La réalisation pour cette captation exemplaire sur la Toile est captivante, permettant de voir ce que nous en attendions: détails des gestes, expressions rapprochées des héros, mais aussi atmosphère et climats des vues collectives… Dommage cependant que la diffusion proposée par Arte live web, n’ait pas encore intégré les sous-titres: spectateurs habituels des salles de théâtres lyriques, nous sommes désormais habitués à lire l’action tout en écoutant le texte. Quand ce dernier point sera réalisé, l’expérience de l’opéra en live sur le net sera pleinement réussie.
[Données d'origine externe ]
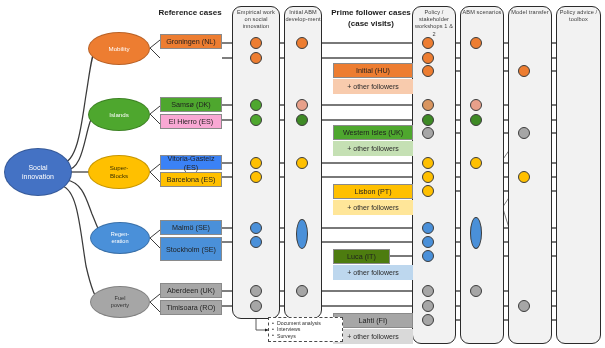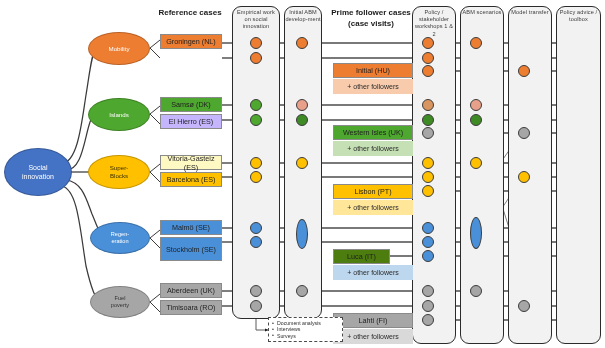--- a/index.html
+++ b/index.html
@@ -249,7 +249,7 @@
   <div class="abs cbox" style="left:160px;top:97px;width:62px;height:15px;background:#4EA72E;">
       <span>Samsø (DK)</span>
     </div>
-  <div class="abs cbox" style="left:160px;top:114px;width:62px;height:15px;background:#c4b5fd;">
+  <div class="abs cbox" style="left:160px;top:114px;width:62px;height:15px;background:#f9a8d4;">
       <span>El Hierro (ES)</span>
     </div>
 

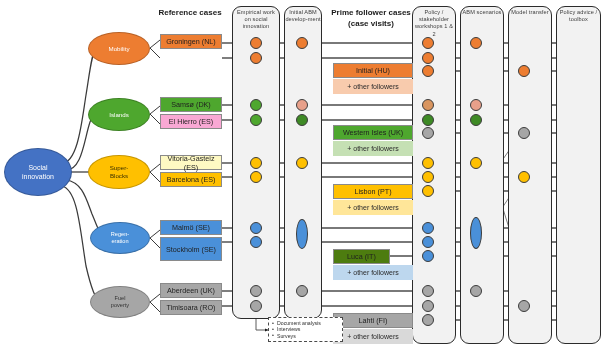--- a/index.html
+++ b/index.html
@@ -253,7 +253,7 @@
       <span>El Hierro (ES)</span>
     </div>
 
-  <div class="abs cbox" style="left:160px;top:155px;width:62px;height:15px;background:#fef9c3;">
+  <div class="abs cbox" style="left:160px;top:155px;width:62px;height:15px;background:#3b82f6;">
       <span>Vitoria-Gasteiz (ES)</span>
     </div>
   <div class="abs cbox" style="left:160px;top:172px;width:62px;height:15px;background:#FFC000;">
D’ailleurs, vous aurez peut-être fait comme nous pendant la diffusion en suivant le drame et chaque tableau, grâce à l’excellent numéro de l’Avant-Scène Opéra, dédié au Roi Roger de Szymanowski. Quoiqu’il en soit, l’expérience est concluante et le principe d’une diffusion gratuite, un bel acte démocratique. Capitale même pour que l’opéra gagne toujours de nouveaux publics.
Paris. Opéra Bastille, le 20 juin 2009, en direct sur inetrnet (Arte web live web). Karol Szymanowski: Le Roi Roger. Mariusz Kwiecien (le Roi Roger), Olga Pasichnyk (Roxana), Stefan Margita (Edrisi), Eric Cutler (le Berger), Orchestre et choeurs de l’Opéra de Paris. Kazushi Ono, direction. Jusqu’au 2 juillet à l’Opéra Bastille. Diffusion sur France Musique, le 27 juin à 20 heures. L’opéra le Roi Roger de Szymanowski demeure accessible en différé, gratuitement, sur le site d’Arte live Web, pendant 2 mois après le direct, soit jusqu’au 20 août 2009.